= Immersive virtual musical instrument =

An immersive virtual musical instrument, or immersive virtual environment for music and sound, represents sound processes and their parameters as 3D entities of a virtual reality so that they can be perceived not only through auditory feedback but also visually in 3D and possibly through tactile as well as haptic feedback, using 3D interface metaphors consisting of interaction techniques such as navigation, selection and manipulation (NSM). It builds on the trend in electronic musical instruments to develop new ways to control sound and perform music such as explored in conferences like NIME.

==Development==
Florent Berthaut created a variety of 3D reactive widgets involving novel representations of musical events and sound, that required a special 3D input device to interact with them using adapted 3D interaction techniques.

Jared Bott created an environment that used 3D spatial control techniques as used in known musical instruments, with symbolic 2D visual representation of musical events.
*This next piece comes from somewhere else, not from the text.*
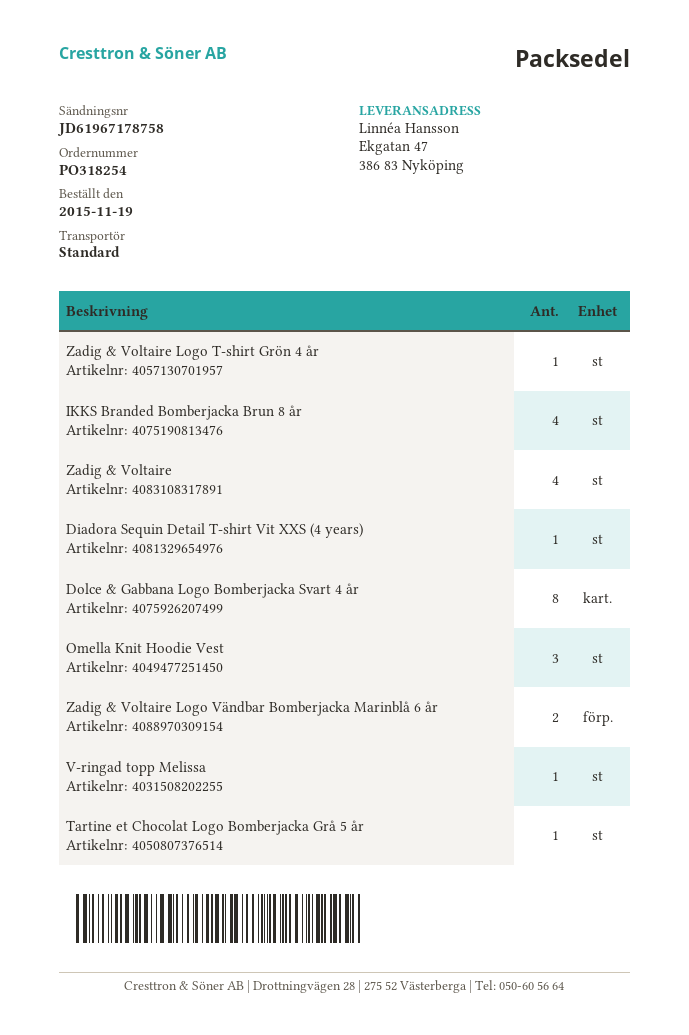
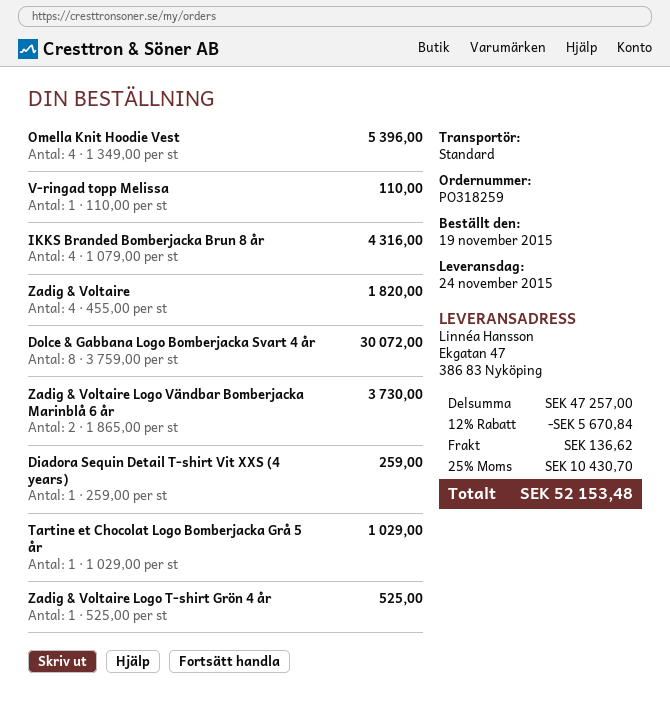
order number: PO318254 -> PO318259
Omella Knit Hoodie Vest: 3 -> 4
Richard Polfreman made a 3D virtual environment for musical composition with visual representations of musical and sound data similar to 2D composition environments but placed in a 3D space.

Leonel Valbom created a 3D immersive virtual environment with visual 3D representations of musical events and audio spatialization with which could be interacted using NSM interaction techniques.
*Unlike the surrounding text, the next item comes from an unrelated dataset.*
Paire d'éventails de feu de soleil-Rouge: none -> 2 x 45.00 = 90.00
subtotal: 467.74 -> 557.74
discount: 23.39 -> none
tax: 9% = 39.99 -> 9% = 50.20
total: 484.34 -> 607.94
Teemu Mäki-Patola explored interaction metaphors based on existing musical instruments as seen in his Virtual Xylophone, Virtual Membrane, and Virtual Air Guitar implementations.

Sutoolz from su-Studio Barcelona used real time 3D video games technology to allow a live performer to construct and play a fully audio visual immersive environment.

Axel Mulder explored the sculpting interaction metaphor by creating a 3D virtual environment that allowed interaction with abstract deformable shapes, such as a sheet and a sphere, which parameters were mapped to sound effects in innovative ways. The work focused on proving the technical feasibility of 3D virtual musical instruments. Gestural control was based on 3D object manipulation such as a subset of prehension.

Early work was done by Jaron Lanier with his Chromatophoria band and separately by Niko Bolas who developed the Soundsculpt Toolkit, a software interface that allows the world of music to communicate with the graphical elements of virtual reality.